- Dataset content:

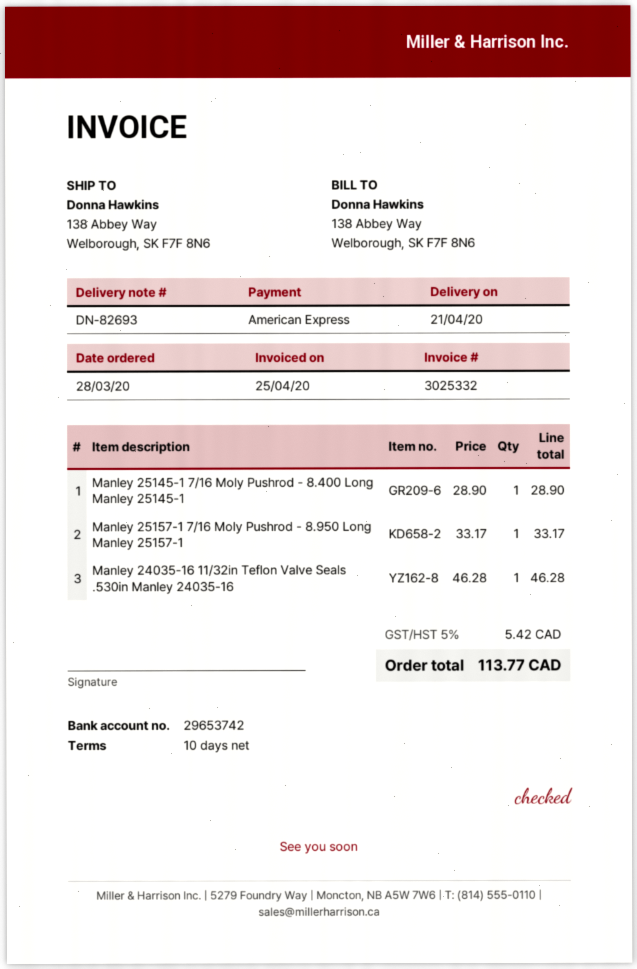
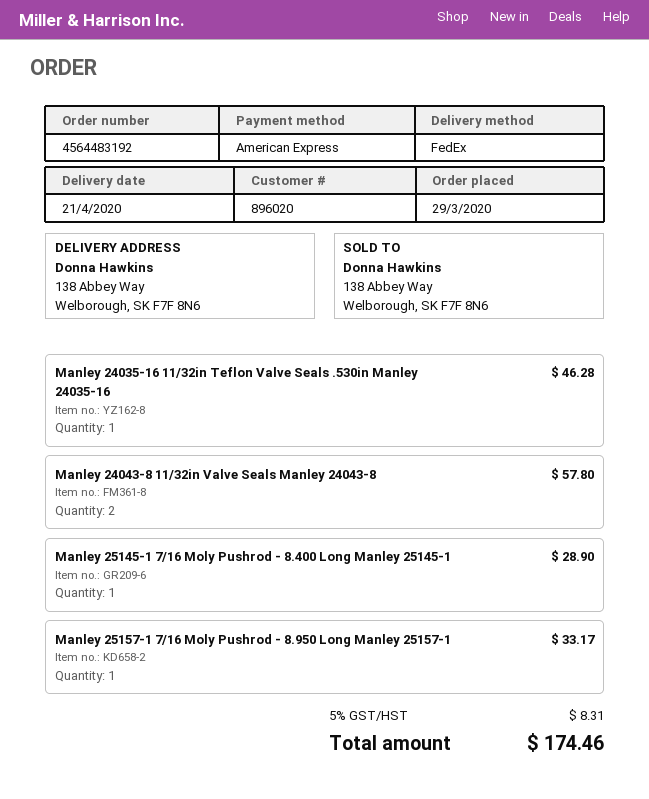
order date: 2020-03-28 -> 2020-03-29
Manley 24043-8 11/32in Valve Seals Manley 24043-8: none -> 2 for 57.80
tax: 5% = 5.42 -> 5% = 8.31
total: 113.77 -> 174.46

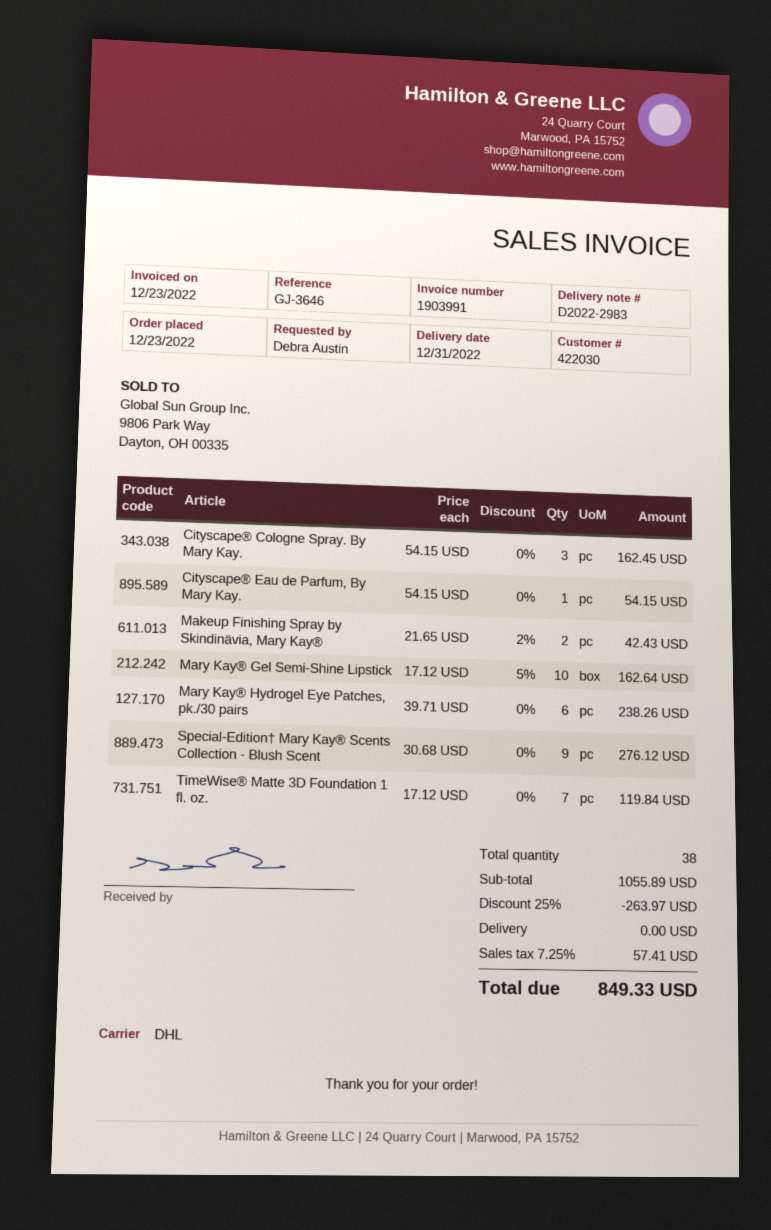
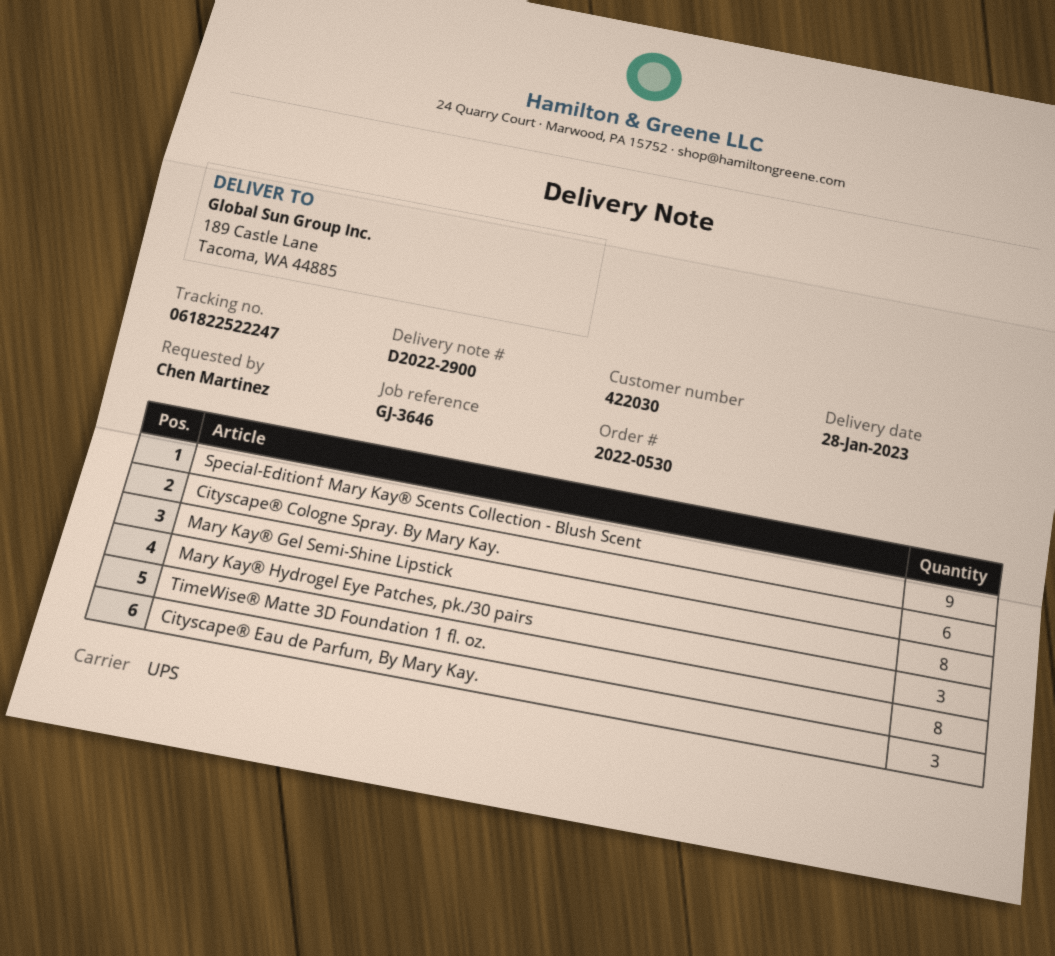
delivery note number: D2022-2983 -> D2022-2900
delivery date: 2022-12-31 -> 2023-01-28
ordered by: Debra Austin -> Chen Martinez
shipping method: DHL -> UPS
Cityscape® Cologne Spray. By Mary Kay.: 3 -> 6
Cityscape® Eau de Parfum, By Mary Kay.: 1 -> 3
Makeup Finishing Spray by Skindinävia, Mary Kay®: 2 -> none
Mary Kay® Gel Semi-Shine Lipstick: 10 -> 8
Mary Kay® Hydrogel Eye Patches, pk./30 pairs: 6 -> 3
TimeWise® Matte 3D Foundation 1 fl. oz.: 7 -> 8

- Your task: Repeat exactly, and only, the lines from the line with "shipping method: DHL -> UPS" through the end of the listing above, both ends included.

- Response to this exercise:
shipping method: DHL -> UPS
Cityscape® Cologne Spray. By Mary Kay.: 3 -> 6
Cityscape® Eau de Parfum, By Mary Kay.: 1 -> 3
Makeup Finishing Spray by Skindinävia, Mary Kay®: 2 -> none
Mary Kay® Gel Semi-Shine Lipstick: 10 -> 8
Mary Kay® Hydrogel Eye Patches, pk./30 pairs: 6 -> 3
TimeWise® Matte 3D Foundation 1 fl. oz.: 7 -> 8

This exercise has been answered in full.